Effet réseau et verrouillage
Plus il y a de GPTs, plus les utilisateurs restent. Cet effet de réseau renforce la position d’OpenAI face à Google Gemini ou Claude. D’un côté, l’ouverture stimule l’innovation communautaire ; de l’autre, elle accroît la dépendance à un fournisseur unique. Un dilemme déjà observé avec le Cloud public et les marketplaces d’applications SaaS.
Régulation : l’UE en tête, les États-Unis en observation
Le Parlement européen adopte en 2024 le premier AI Act ciblant explicitement les systèmes d’IA générative. Pour un GPT interne, il faudra prouver :
- La traçabilité des données d’entraînement.
- Un mécanisme de refus explicite pour les contenus protégés par le droit d’auteur.
- Un registre public des usages à risque.
Outre-Atlantique, la Maison-Blanche publie un cadre exécutif moins contraignant, misant sur l’autorégulation et la transparence volontaire. Yann LeCun, directeur IA de Meta, critique cet écart, arguant qu’une réglementation trop lourde pourrait freiner la concurrence. Les experts de l’Oréal Tech Room y voient aussi une opportunité : celui qui coche le plus vite les cases de conformité gagne la confiance des clients européens.
Quelles limites techniques et éthiques émergent déjà ?
D’un côté, la promesse est immense. La génération dynamique de texte, d’image et bientôt de vidéo crée un terreau fertile pour la production de contenu augmentée. Mais de l’autre :
- Hallucinations persistantes : même avec GPT-4o, le taux d’erreur factuelle reste supérieur à 3 % sur des requêtes spécialisées.
- Dépendance énergétique : chaque requête coûte en moyenne 0,2 Wh. Multiplié par un milliard de prompts mensuels, l’empreinte carbone rejoint celle d’une petite ville.
- Questions de propriété intellectuelle : la Guild américaine des scénaristes a obtenu l’interdiction d’utiliser des scripts existants pour entraîner de nouveaux agents narratifs.
Les entreprises devront donc arbitrer entre vitesse d’innovation et robustesse juridique. La transformation sera-t-elle freinée ? Probablement pas, mais la maturité du marché dépendra de la capacité des acteurs à instaurer des garde-fous.
Que faut-il retenir pour préparer l’avenir ?

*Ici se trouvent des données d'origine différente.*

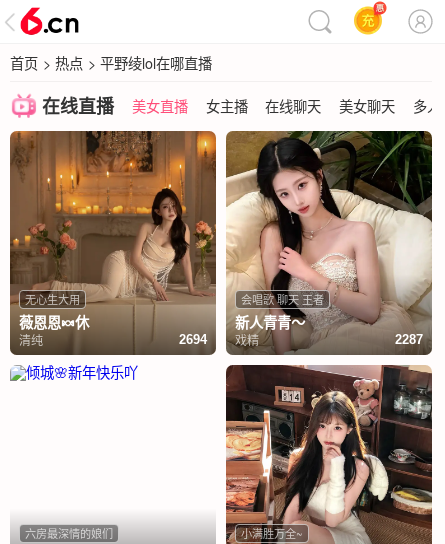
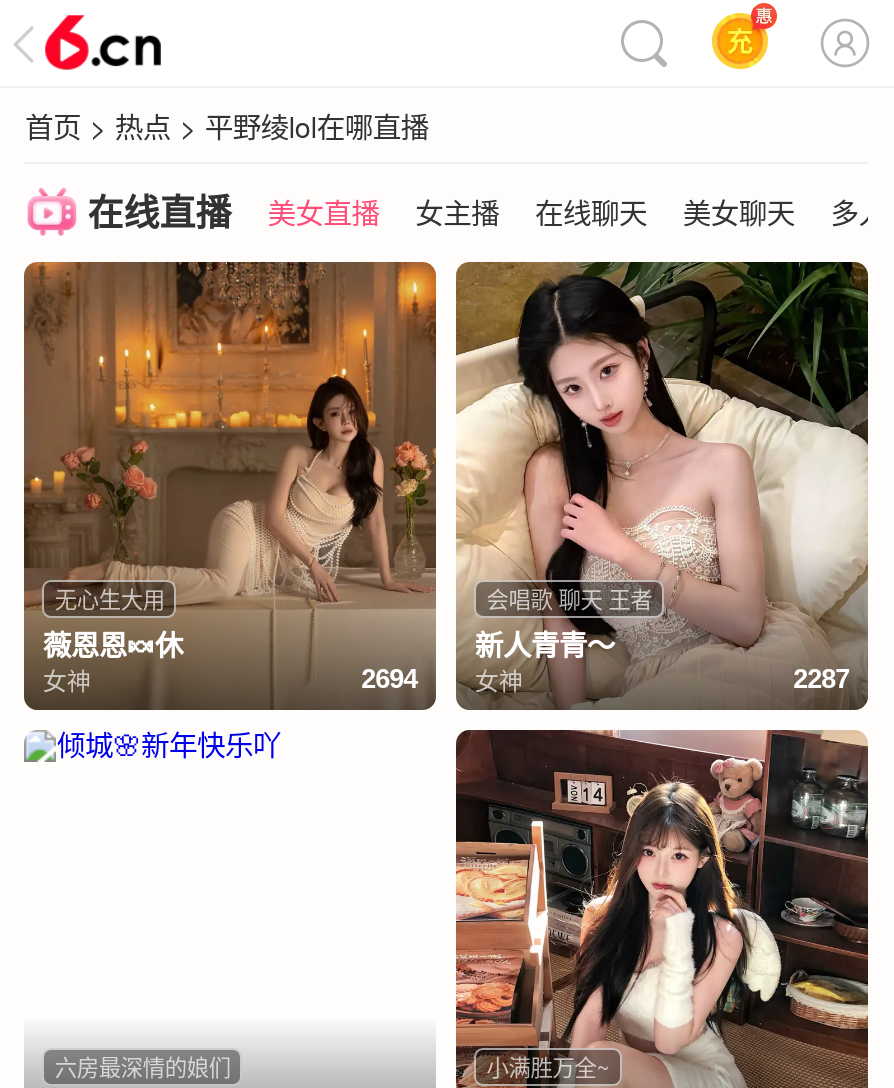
- 清纯
+ 女神

- 戏精
+ 女神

- Industrialisation rapide (automatisation, coûts réduits, nouveaux métiers).
- Plateforme centralisée qui renforce l’effet de réseau.

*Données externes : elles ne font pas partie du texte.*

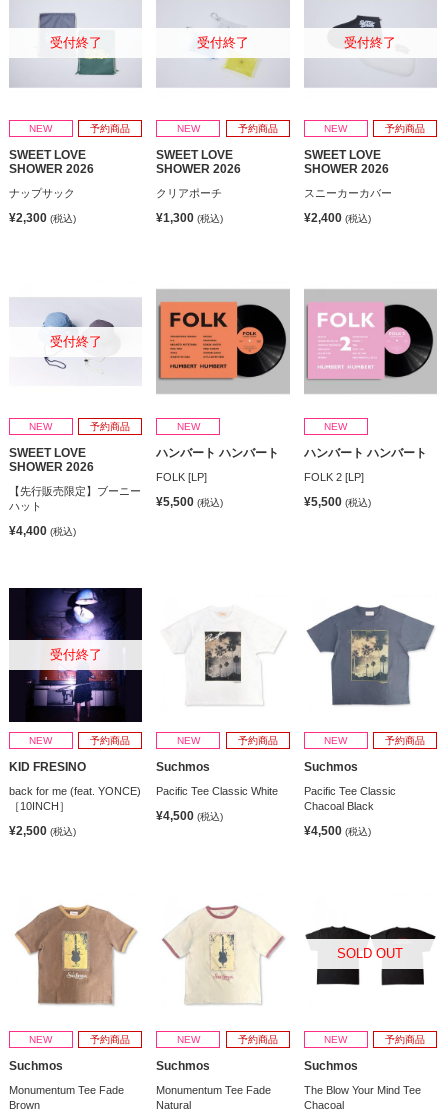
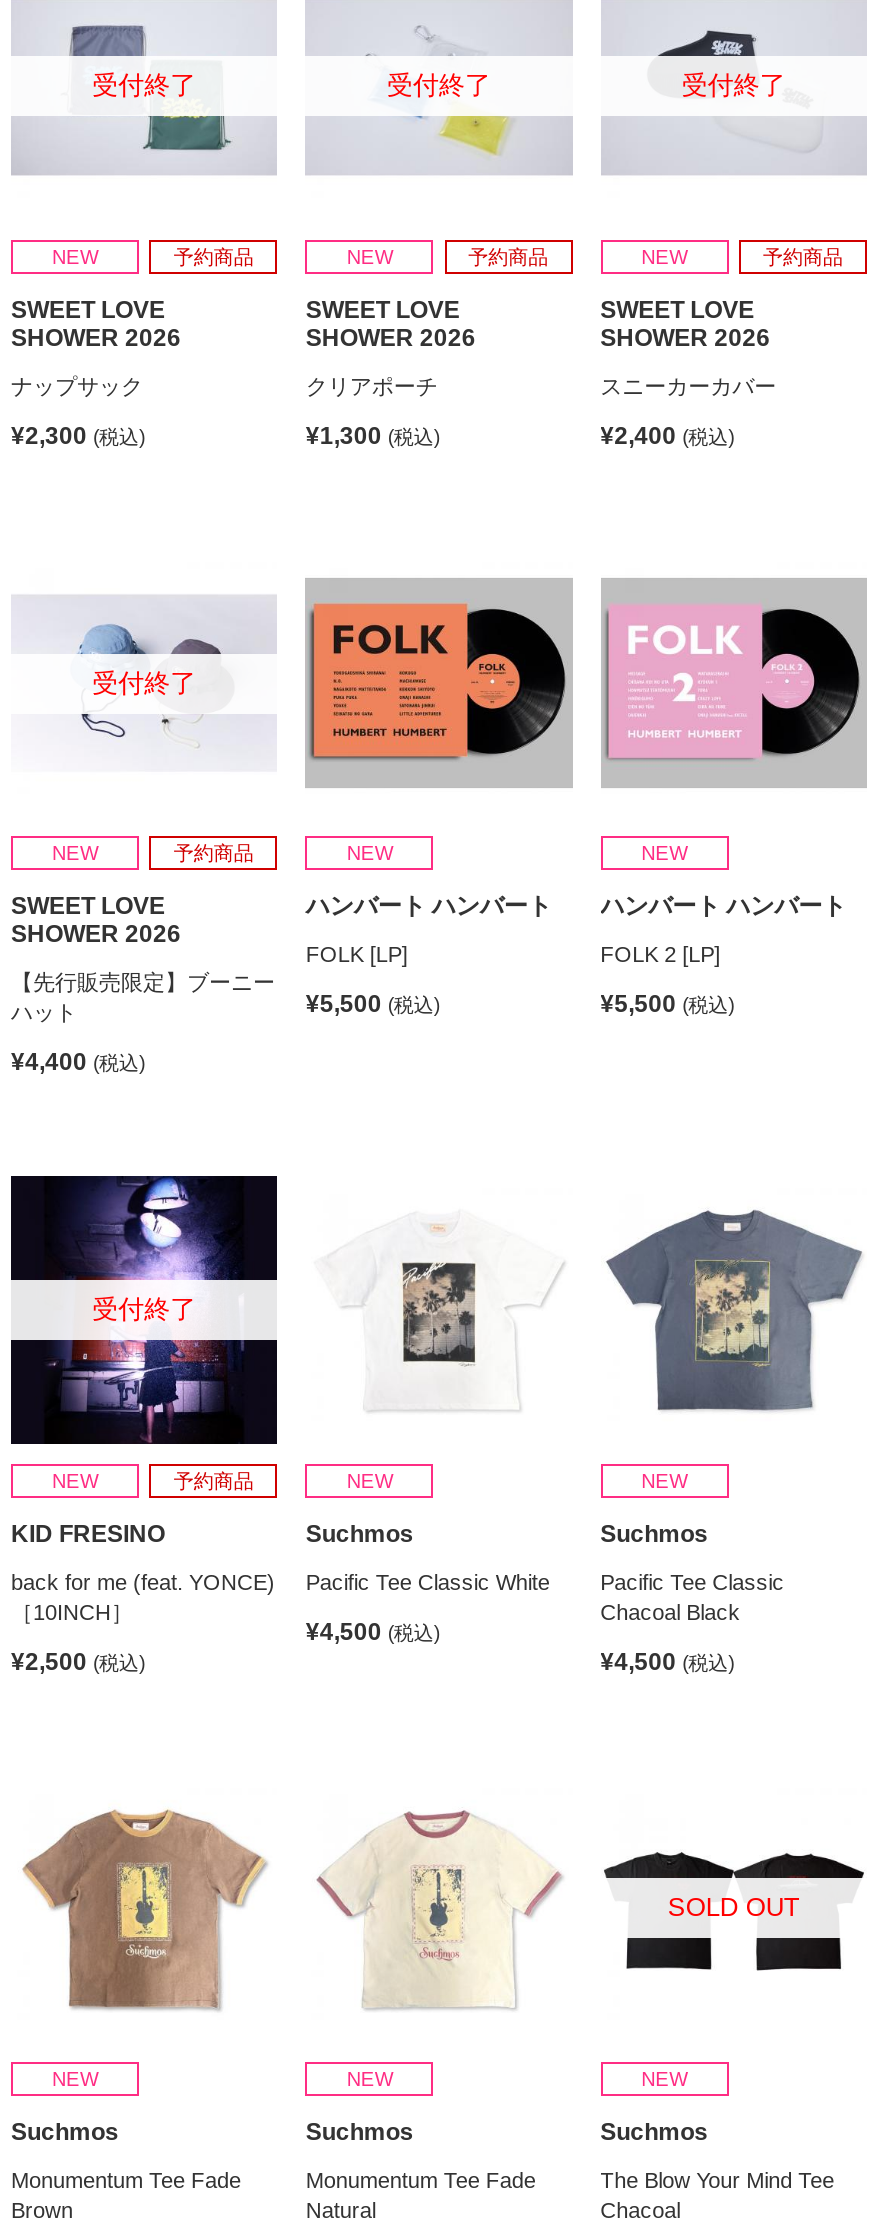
- 予約商品

- 予約商品

- 予約商品

- 予約商品

- 予約商品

- Régulation en construction : l’UE impose un cadre, les États-Unis hésitent.
- Compétences hybrides : data literacy, rédaction de prompts, éthique numérique.
- Maillage technologique : intégration avec ERP, CRM, cybersécurité et gestion documentaire (thèmes que nous approfondissons régulièrement).

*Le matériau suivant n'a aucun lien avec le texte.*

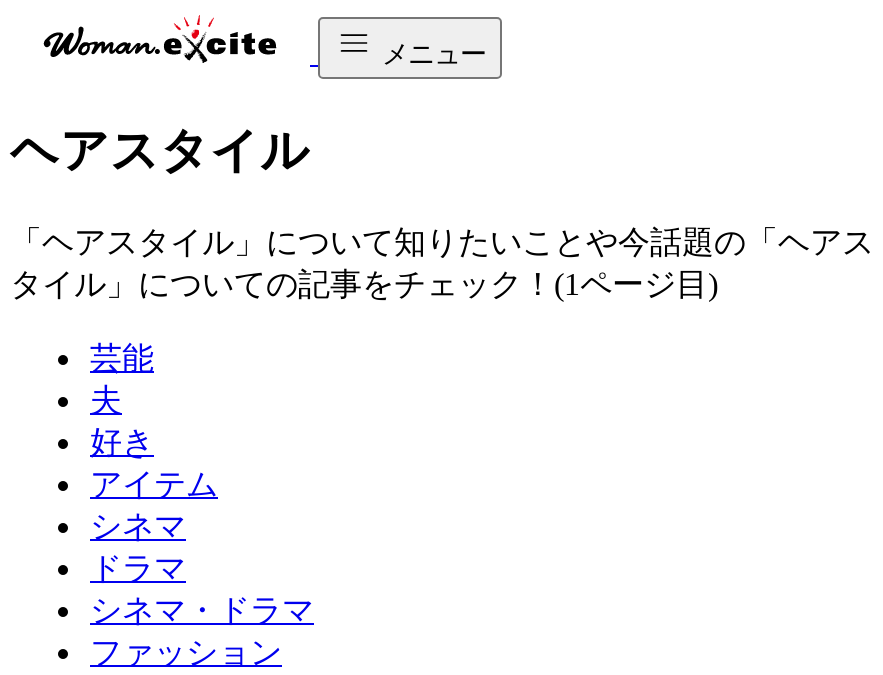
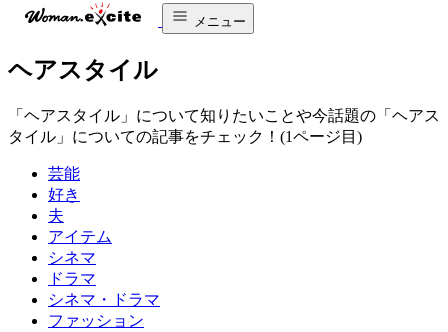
moved down: 夫

moved up: 好き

Je teste chaque semaine de nouveaux GPTs pour mes investigations et mes récits. La sensation est proche de celle du premier smartphone : on invente sans cesse de nouveaux gestes. Plongez-vous dans cet univers, expérimentez, confrontez vos résultats, puis revenez partager vos observations ; la conversation ne fait que commencer.